Postgresql tricks | Lanre Adelowo

I was recently caught up in a Twitter thread where someone suggested using a materialized view for calculating some value from another table. I suggested using a TRIGGER instead as it happens in the same transaction. Someone DM'd me saying it solved a problem he has been having at work with poor performance while they are trying to update another table as they were doing it via code, fetching all data, then iterating to calcualate the difference. Asides that, it meant the table was out of sync when they get concurrent requests.

I then decided to list some of my favorite and useful postgresql features. Might find them useful. Might not :) but here is a tiny list:

Make PSQL display null in a more sensible manner other than an empty string
Where column = true is pretty redundant lmao
TRIGGER
Row level validation
Copy all rows in a table to a csv file
Forcellly kill all currently running queries

weird bug, links to sections do not work, so you might need to scroll. Currently fixing as soon as i can find time. apologies :)))

Make psql stop displaying null as an empty string

please don't do this in production lmao so as not to make people start thinking silly data is still stored.

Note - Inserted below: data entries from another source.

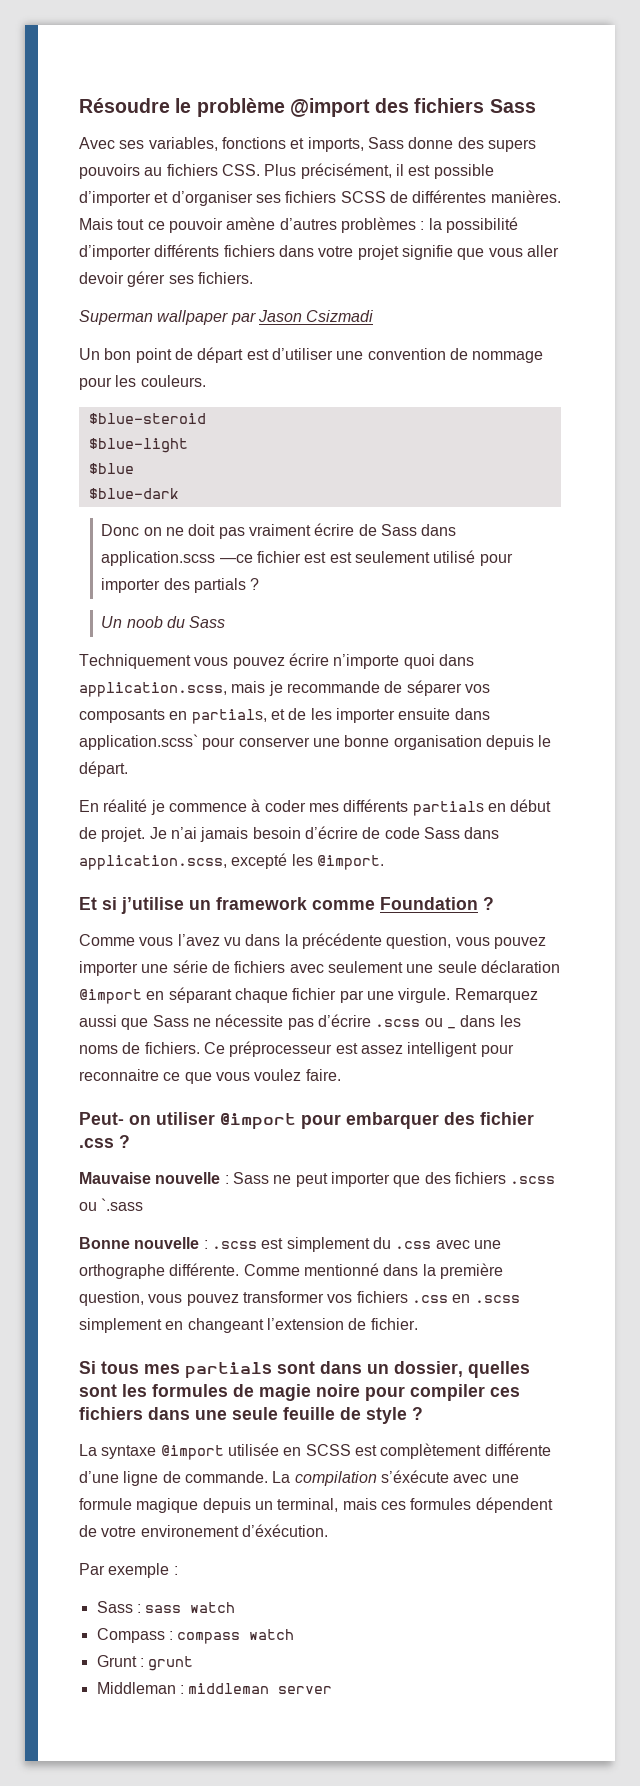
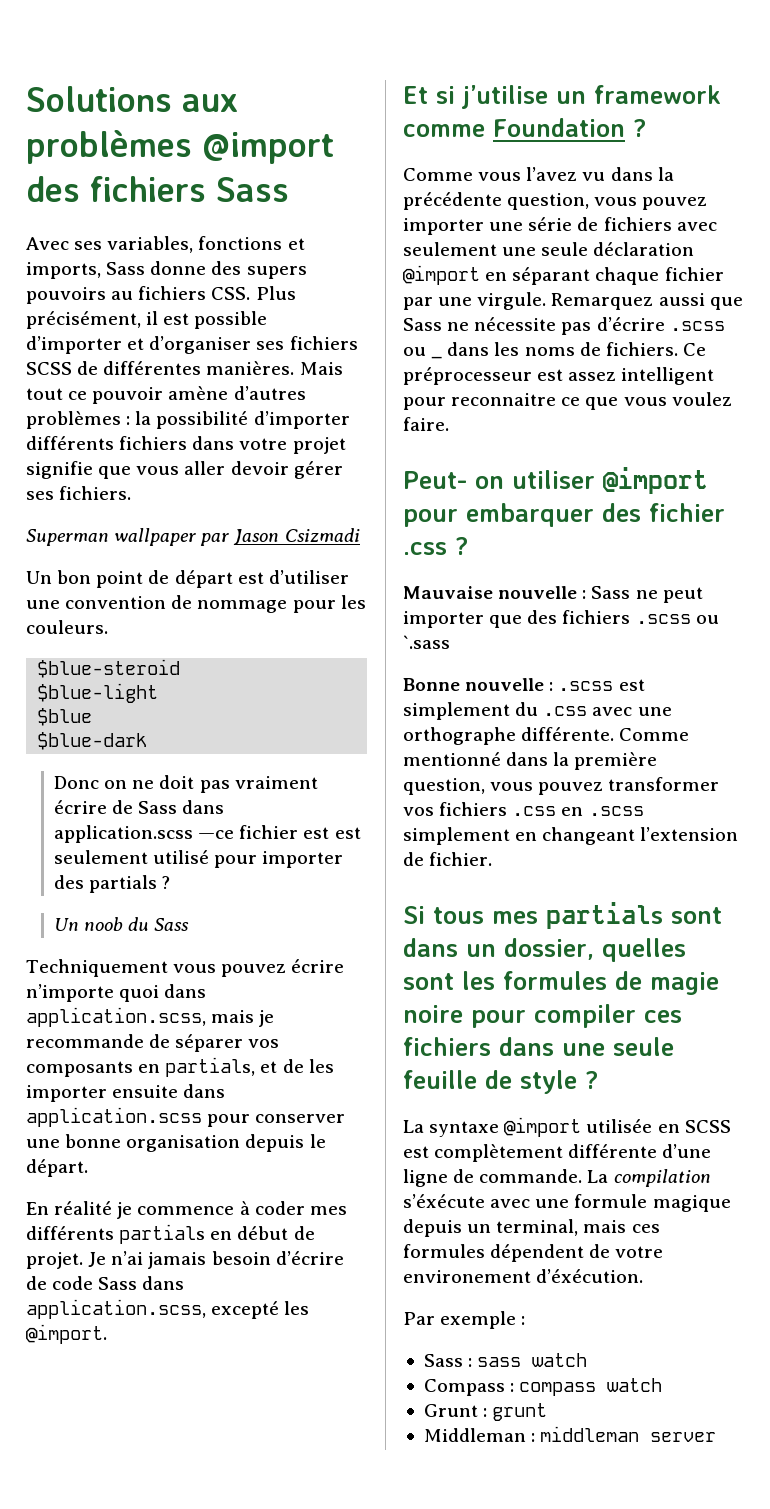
- Résoudre le problème @import des fichiers Sass
+ Solutions aux problèmes @import des fichiers Sass
- Techniquement vous pouvez écrire n’importe quoi dans application.scss, mais je recommande de séparer vos composants en partials, et de les importer ensuite dans application.scss` pour conserver une bonne organisation depuis le départ.
+ Techniquement vous pouvez écrire n’importe quoi dans application.scss, mais je recommande de séparer vos composants en partials, et de les importer ensuite dans application.scss pour conserver une bonne organisation depuis le départ.

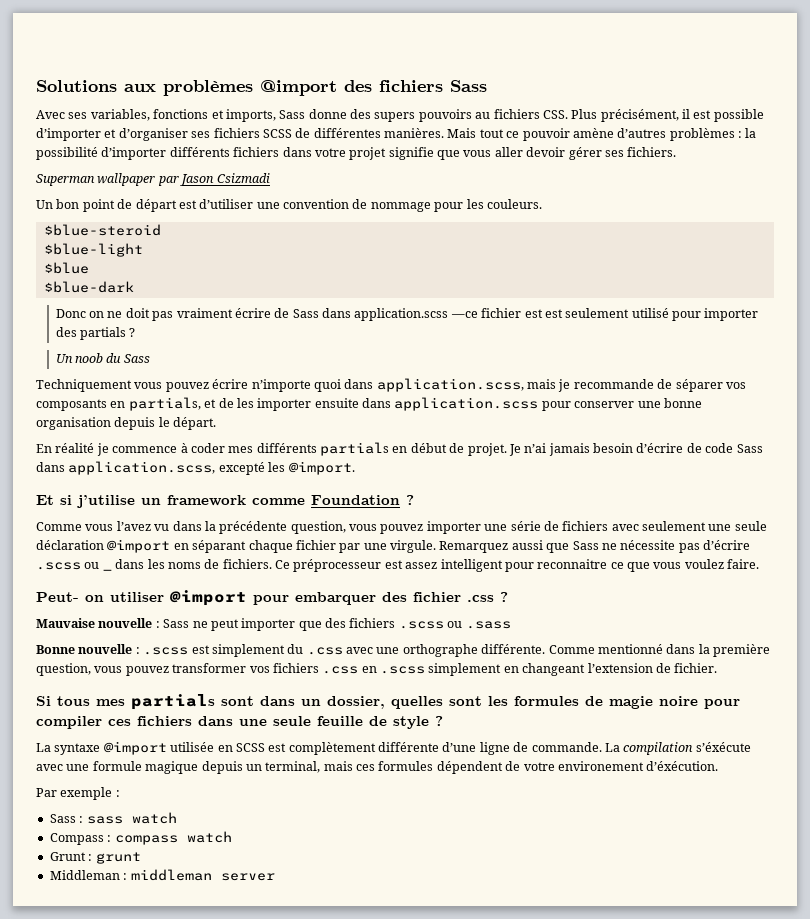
- Mauvaise nouvelle : Sass ne peut importer que des fichiers .scss ou `.sass
+ Mauvaise nouvelle : Sass ne peut importer que des fichiers .scss ou .sass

I really hope you hate nulls as much as I do. But sometimes we just need to keep them around sadly enough. In development, I like to replace null with something else:

\pset null '🤮'
\pset null 'billion dollar mistake'
/**
Now when you run queries via the psql command line, this new value would be
shown instead of an empty string
**/

By the way, note how i used \pset instead this time. This just means I am running this via the psql console. I don't have access to psql in prod usually. Just my local machine so please don't do this in prod :))

The billion dollar mistake is a great watch by the way https://youtu.be/ybrQvs4x0Ps

Where column = true is pretty redundant

It is not uncommon for tables to have column called is_active or similar that stores a boolean. When we want to query for this, most people write SELECT FROM table WHERE is_active = true.

This can be changed to:

/*
same thing as `is_active = true`
*/
SELECT FROM table WHERE is_active

Trigger

This is probably one of my favorite features when I use Postgresql. Most times you need to derive a value and store in another table after a CRUD operation on another table.

A concrete example would be a SaaS system with credits for each user. This can be easily modelled as below:

CREATE EXTENSION IF NOT EXISTS "uuid-ossp";

CREATE TABLE IF NOT EXISTS users(
    id uuid PRIMARY KEY DEFAULT uuid_generate_v4(),
    email VARCHAR (100) UNIQUE NOT NULL,
    full_name VARCHAR (100) NOT NULL,
    metadata jsonb NOT NULL DEFAULT '{}'::jsonb,

    created_at TIMESTAMP WITH TIME ZONE NOT NULL DEFAULT CURRENT_TIMESTAMP,
    updated_at TIMESTAMP WITH TIME ZONE NOT NULL DEFAULT CURRENT_TIMESTAMP,
    deleted_at TIMESTAMP WITH TIME ZONE
);

CREATE TABLE IF NOT EXISTS credits(
    id uuid PRIMARY KEY DEFAULT uuid_generate_v4(),
    user_id uuid NOT NULL REFERENCES users(id),
    /*
    the current amount of units left for this user
    */
    amount NUMERIC NOT NULL,

    created_at TIMESTAMP WITH TIME ZONE NOT NULL DEFAULT CURRENT_TIMESTAMP,
    updated_at TIMESTAMP WITH TIME ZONE NOT NULL DEFAULT CURRENT_TIMESTAMP,
    deleted_at TIMESTAMP WITH TIME ZONE
);

CREATE TABLE IF NOT EXISTS credit_usage_histories(
    id uuid PRIMARY KEY DEFAULT uuid_generate_v4(),
    counter SERIAL,
    reference VARCHAR(200) NOT NULL,
    description VARCHAR(200) NOT NULL DEFAULT 'Used credits',
    user_id uuid NOT NULL REFERENCES users(id),
    /**
    assuming some transactions can use more than 1 unit so we store the item here
    **/
    amount NUMERIC NOT NULL,
    metadata jsonb NOT NULL DEFAULT '{}'::jsonb,
    created_at TIMESTAMP WITH TIME ZONE NOT NULL DEFAULT CURRENT_TIMESTAMP,
    /**
    this will be of two types (0 and 1)
    0 would be mean debit
    1 would be credit

    This might make sense if you wanted to refund a user a part of their credit unit they have used previously.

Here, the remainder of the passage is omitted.